START EXTRACTED MATERIAL

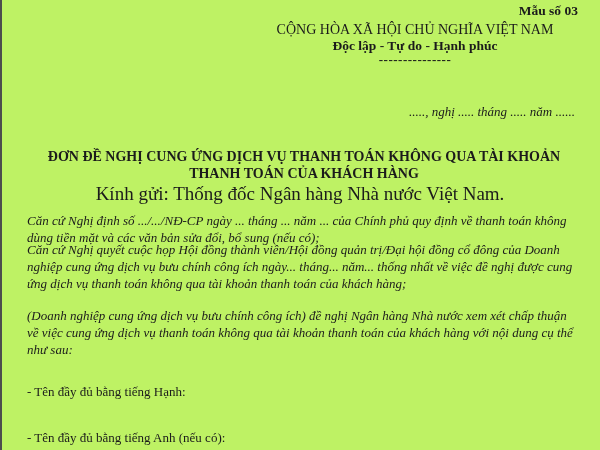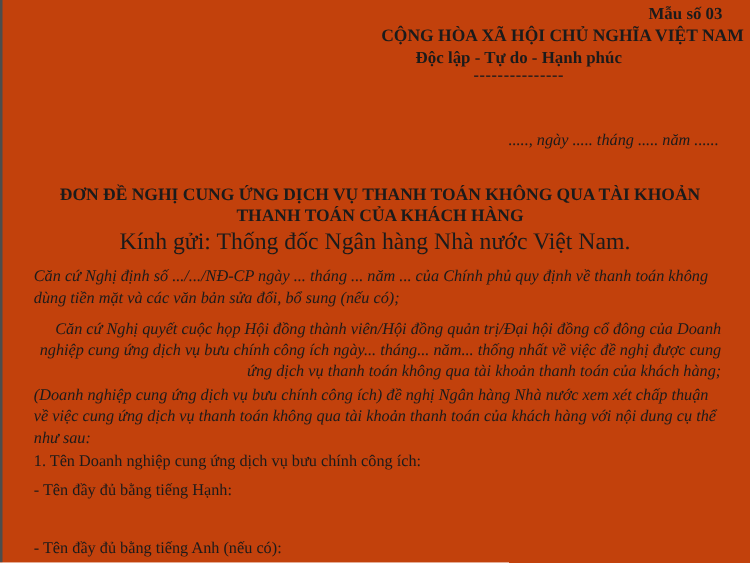"Mẫu số 03" .page { background: #c2410c -> #bef264 }
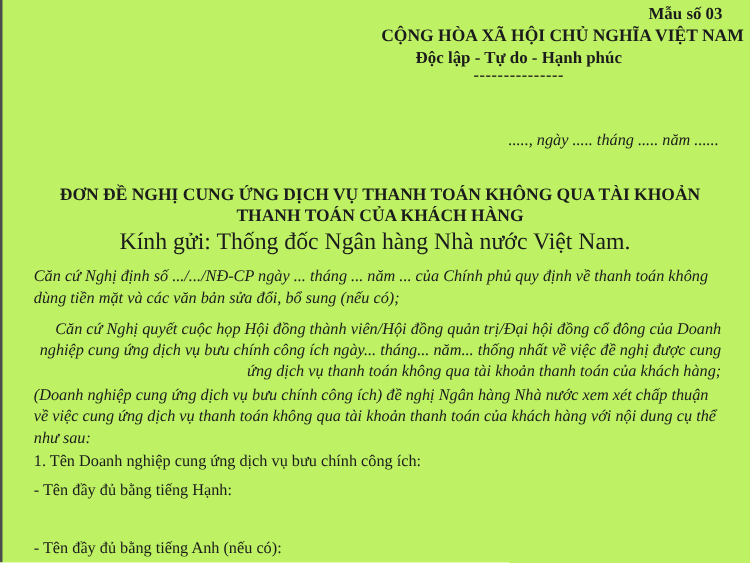"CỘNG HÒA XÃ HỘI CHỦ" .motto-country { font-weight: bold -> normal; text-align: right -> none }
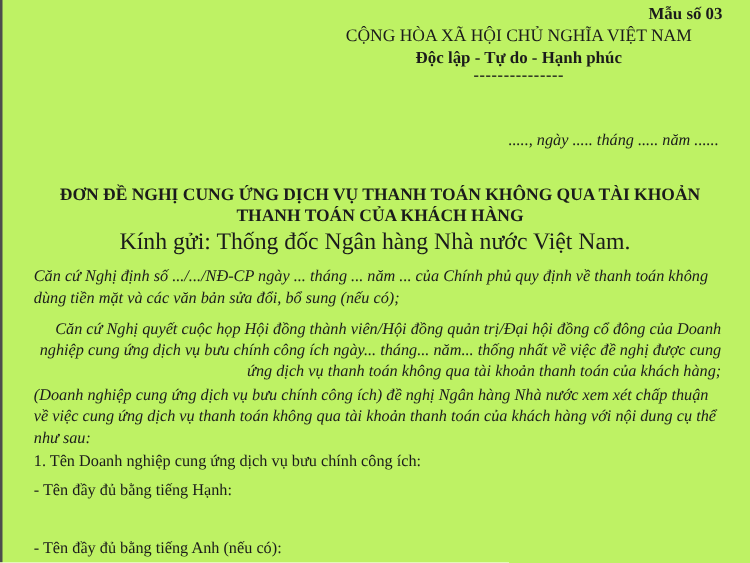"....., ngày ..... tháng ....." div.date-line { text: ngày -> nghị }
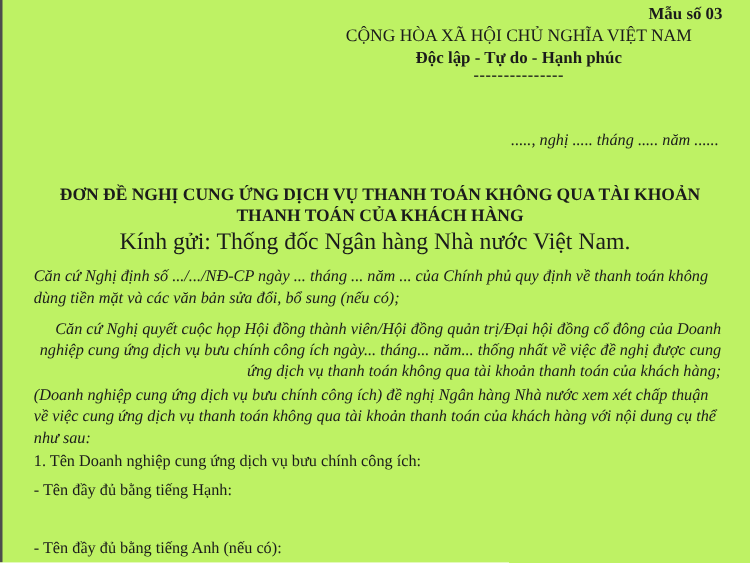"Căn cứ Nghị quyết cuộc" .para-2 { text-align: right -> none; top: 254px -> 241px }
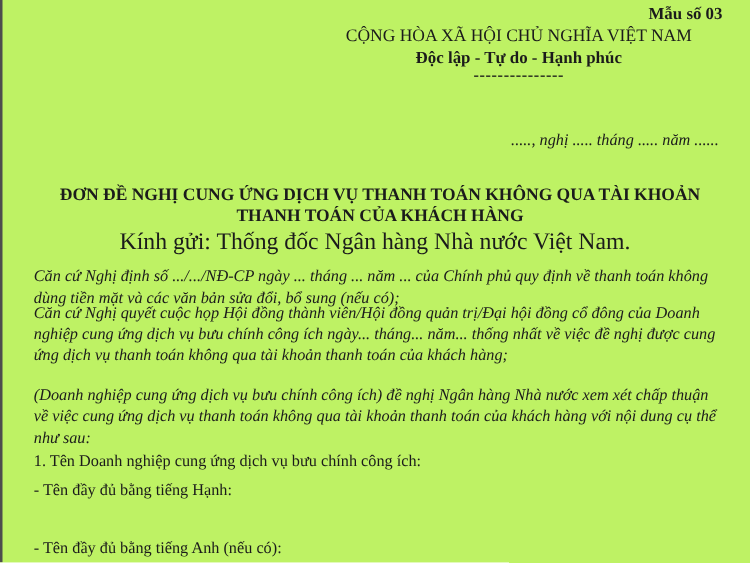"1. Tên Doanh nghiệp cung" div.section-heading { html: <div>1. Tên Doanh nghiệp cung ứng dịch vụ bưu chính công ích:</div> -> none }
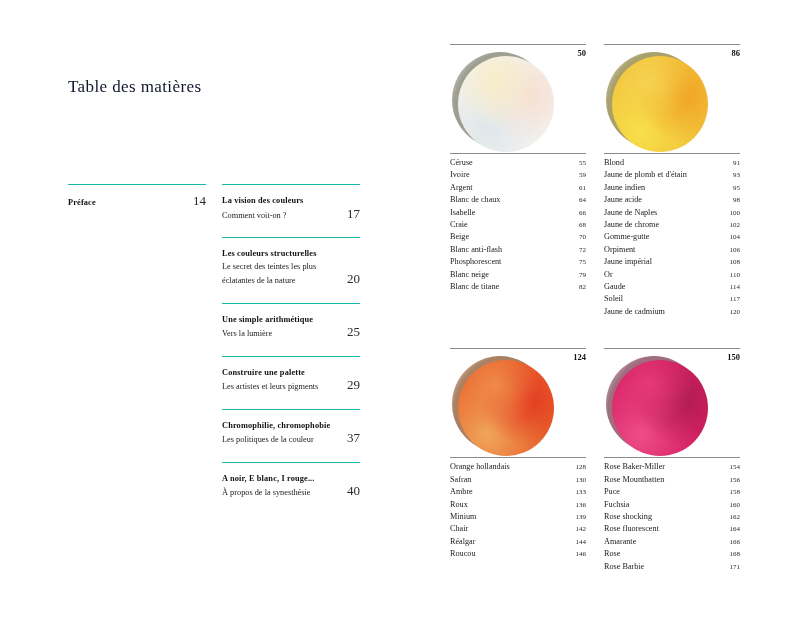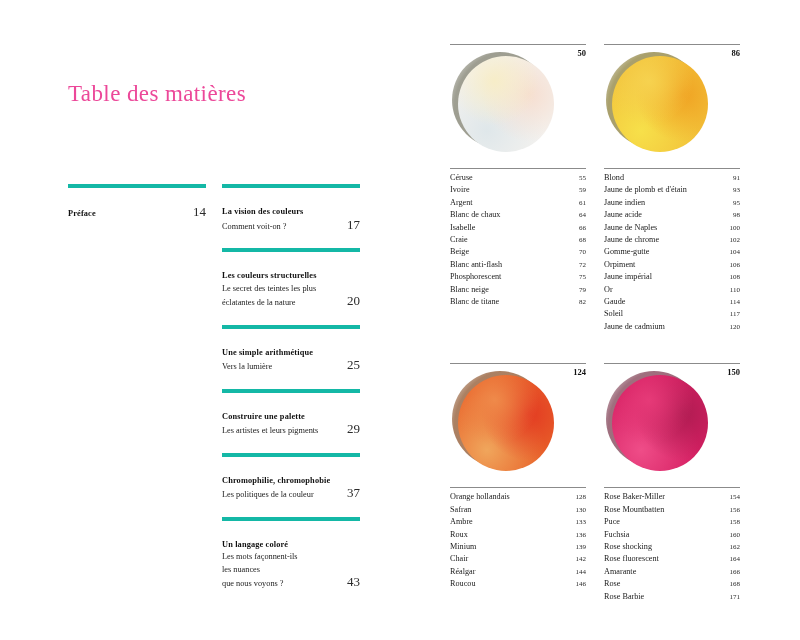"50" .swatch-head { padding-top: 17px -> 2px }
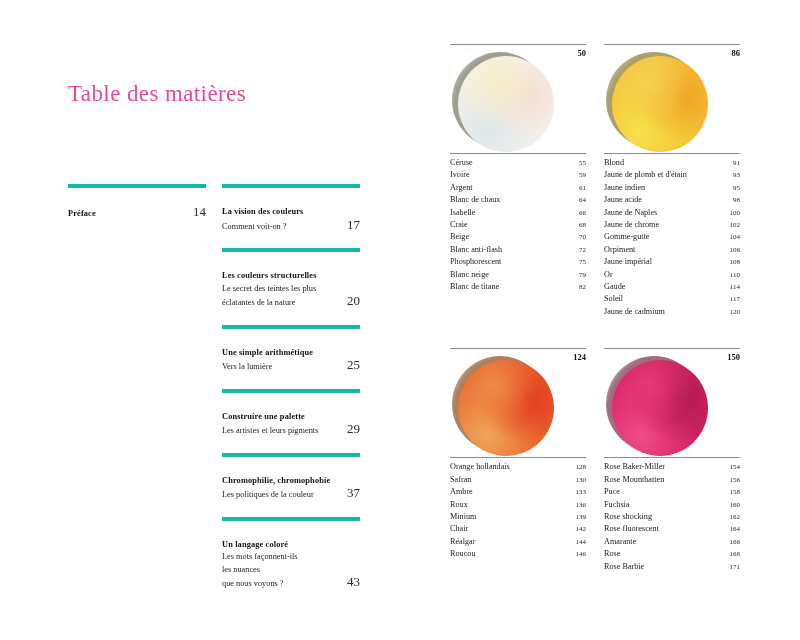"Table des matières" #page-title { color: #ec4899 -> #0f172a; font-size: 23px -> 17px }
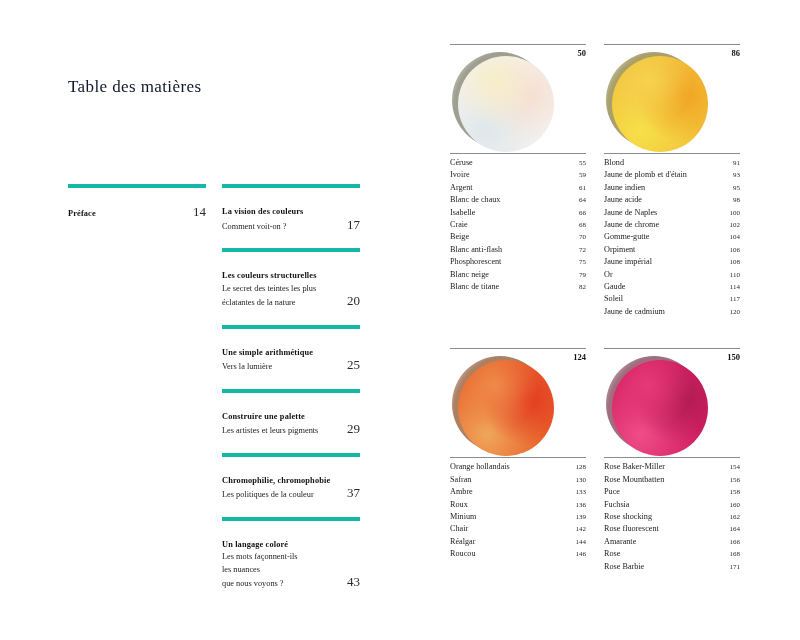"Préface" .toc-entry { border-top: 4px solid #14b8a6 -> 1px solid #14b8a6; padding-top: 18px -> 10px }
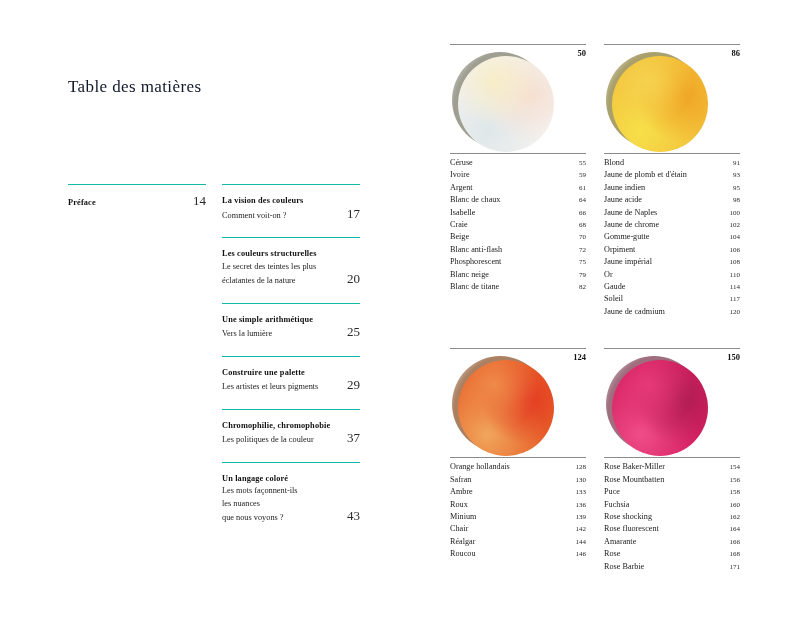"A noir, E blanc, I" div.toc-entry { html: none -> <div> <div>A noir, E blanc, I rouge...</div> <div> <span>À propos de la synesthésie</span> <span>40</span> </div> </div> }
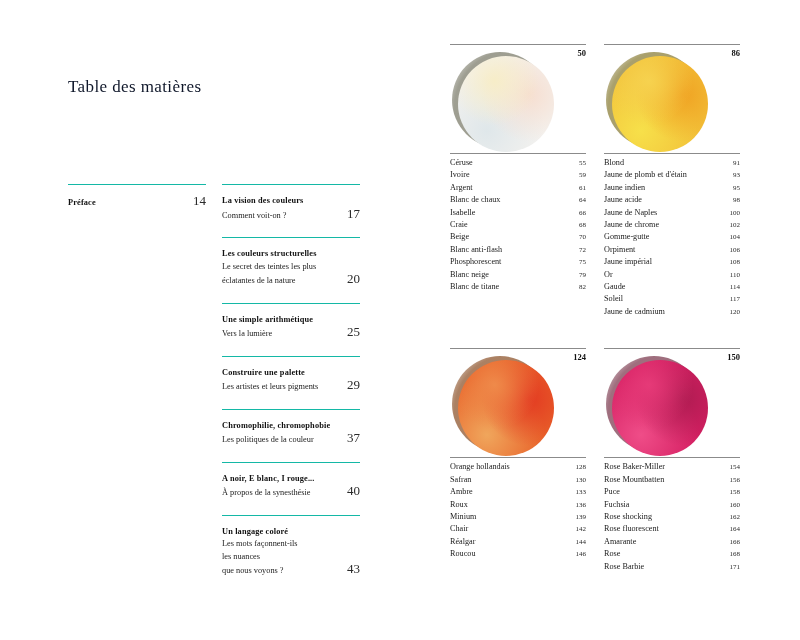"Un langage coloré" div.toc-entry { html: <div> <div>Un langage coloré</div> <div>Les mots façonnent-ils</div> <div>les nuances</div> <div> <span>que nous voyons ?</span> <span>43</span> </div> </div> -> none }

END EXTRACTED MATERIAL

TASK BRIEF >> Only the lines from the beginning of the listing up to and including the line with "html: none ->" should appear in the reply, copied word for word and free of pictures.

SOLUTION TO THIS EXERCISE >>
"Mẫu số 03" .page { background: #c2410c -> #bef264 }
"CỘNG HÒA XÃ HỘI CHỦ" .motto-country { font-weight: bold -> normal; text-align: right -> none }
"....., ngày ..... tháng ....." div.date-line { text: ngày -> nghị }
"Căn cứ Nghị quyết cuộc" .para-2 { text-align: right -> none; top: 254px -> 241px }
"1. Tên Doanh nghiệp cung" div.section-heading { html: <div>1. Tên Doanh nghiệp cung ứng dịch vụ bưu chính công ích:</div> -> none }
"50" .swatch-head { padding-top: 17px -> 2px }
"Table des matières" #page-title { color: #ec4899 -> #0f172a; font-size: 23px -> 17px }
"Préface" .toc-entry { border-top: 4px solid #14b8a6 -> 1px solid #14b8a6; padding-top: 18px -> 10px }
"A noir, E blanc, I" div.toc-entry { html: none -> <div> <div>A noir, E blanc, I rouge...</div> <div> <span>À propos de la synesthésie</span> <span>40</span> </div> </div> }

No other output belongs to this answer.